Extensive brain structural heterogeneity in individuals with schizophrenia and bipolar disorder
By
Thomas Wolfers,
Jaroslav Rokicki,
Dag Alnaes,
Ingrid Agartz,
Seyed Mostafa Kia,
Tobias Kaufmann,
Mariam Zabihi,
Torgeir Moberget,
Ingrid Melle,
Christian F Beckmann,
Ole A Andreassen,
Andre F. Marquand,
Lars T Westlye
Posted 11 May 2020
medRxiv DOI: 10.1101/2020.05.08.20095091
Identifying brain processes involved in the risk and development of mental disorders is a major aim. We recently reported substantial inter-individual heterogeneity in brain structural aberrations among patients with schizophrenia and bipolar disorder. Estimating the normative range of voxel-based morphometry (VBM) data among healthy individuals using a Gaussian Process Regression (GPR) enables us to map individual deviations from the healthy range in unseen datasets. Here we aim to replicate our previous results in an independent sample of patients with schizophrenia (n=166), bipolar disorder (n=135) and healthy individuals (n=687).

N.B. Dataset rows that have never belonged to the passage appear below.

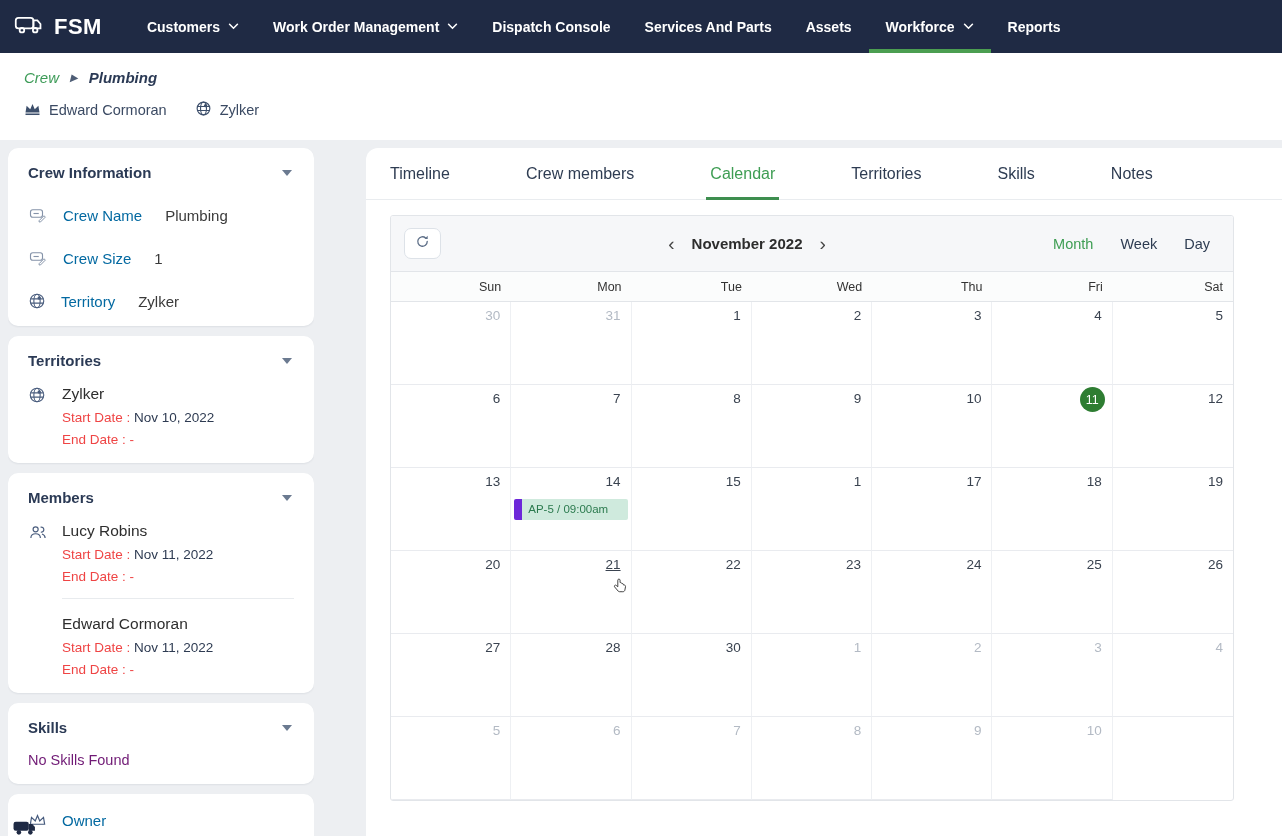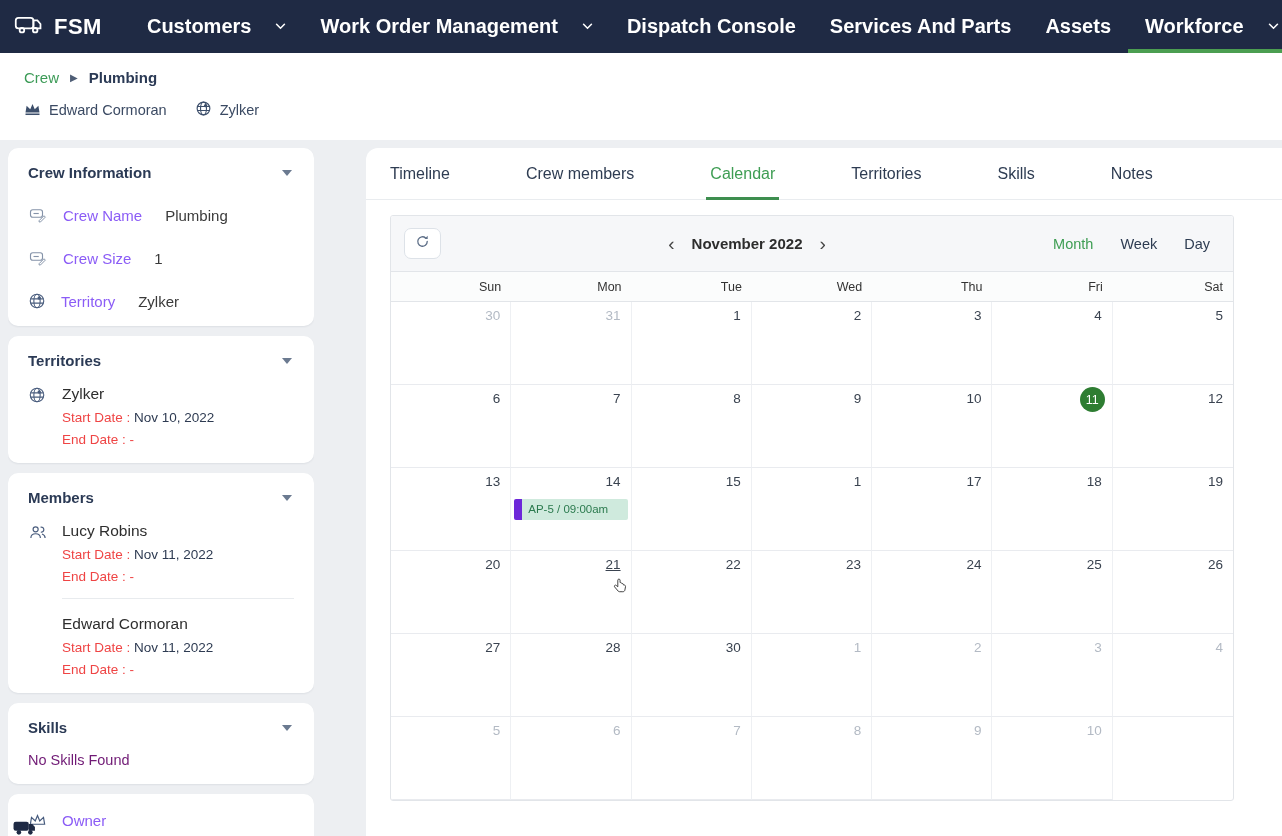"Customers" .nav-item { font-size: 20px -> 14px; gap: 24px -> 8px }
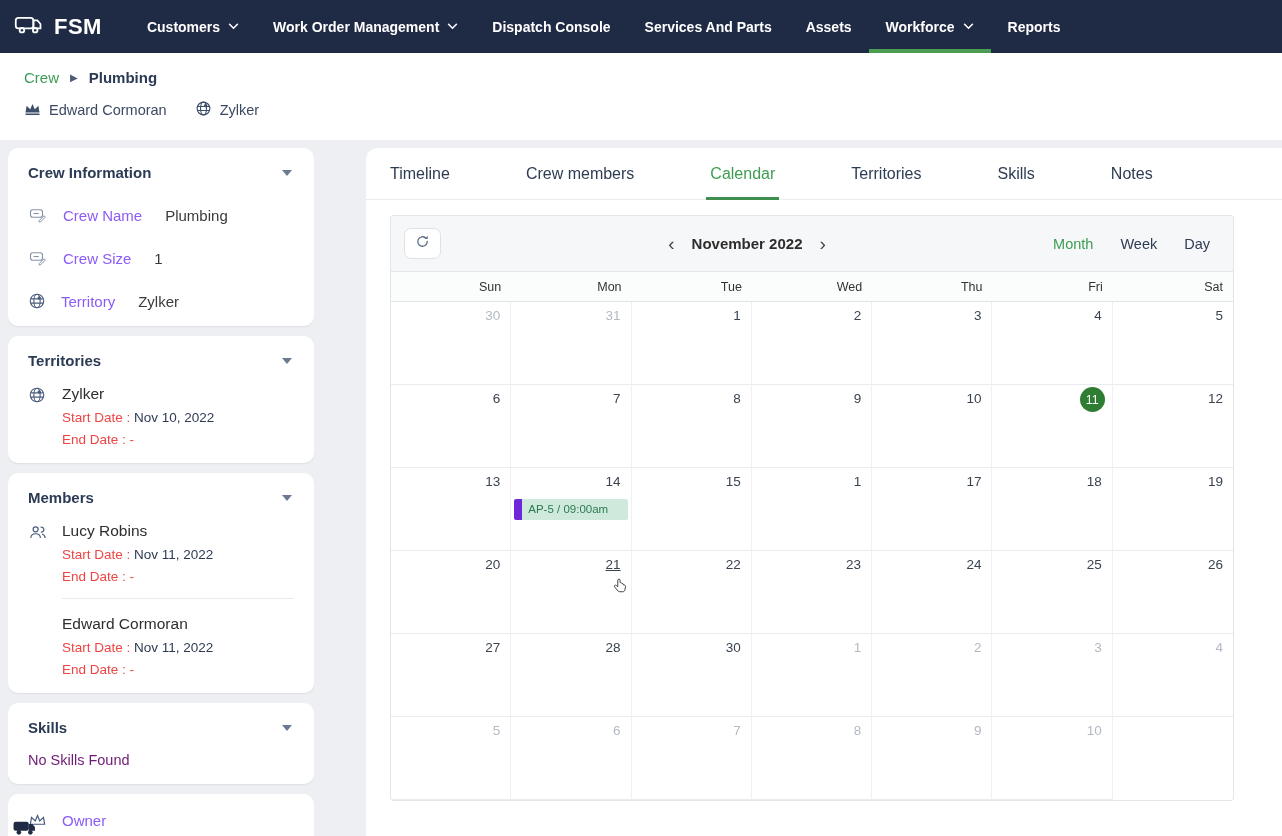"Crew" .breadcrumb { font-style: none -> italic }
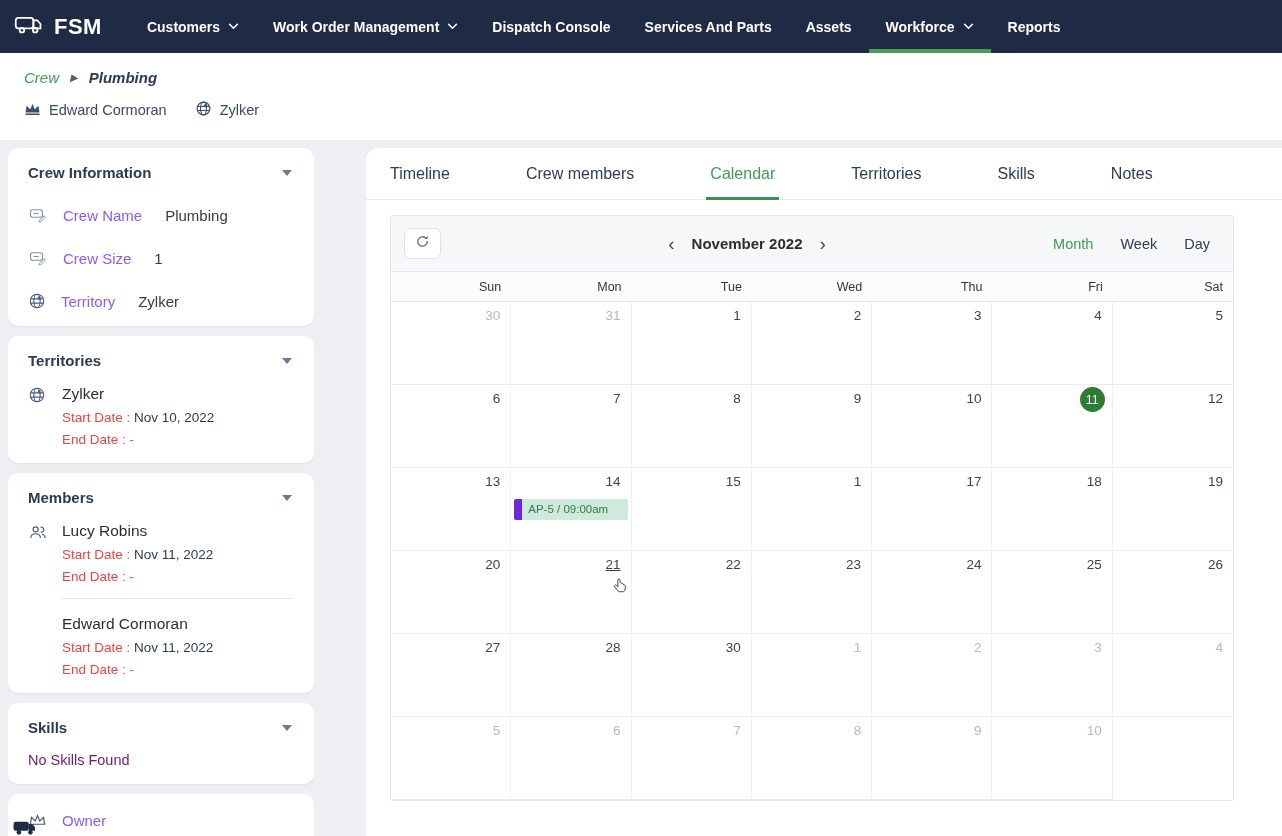"Crew Name" .info-label { color: #8b5cf6 -> #0369a1 }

In line with previous findings, our results revealed robust group level differences between patients and healthy controls, yet only a small proportion of patients with schizophrenia or bipolar disorder exhibited extreme negative deviations from the norm in the same brain regions. These direct replications support that group level-differences in brain structure disguise considerable individual differences in brain aberrations, with important implications for the interpretation and generalization of group-level brain imaging findings to the individual with a mental disorder.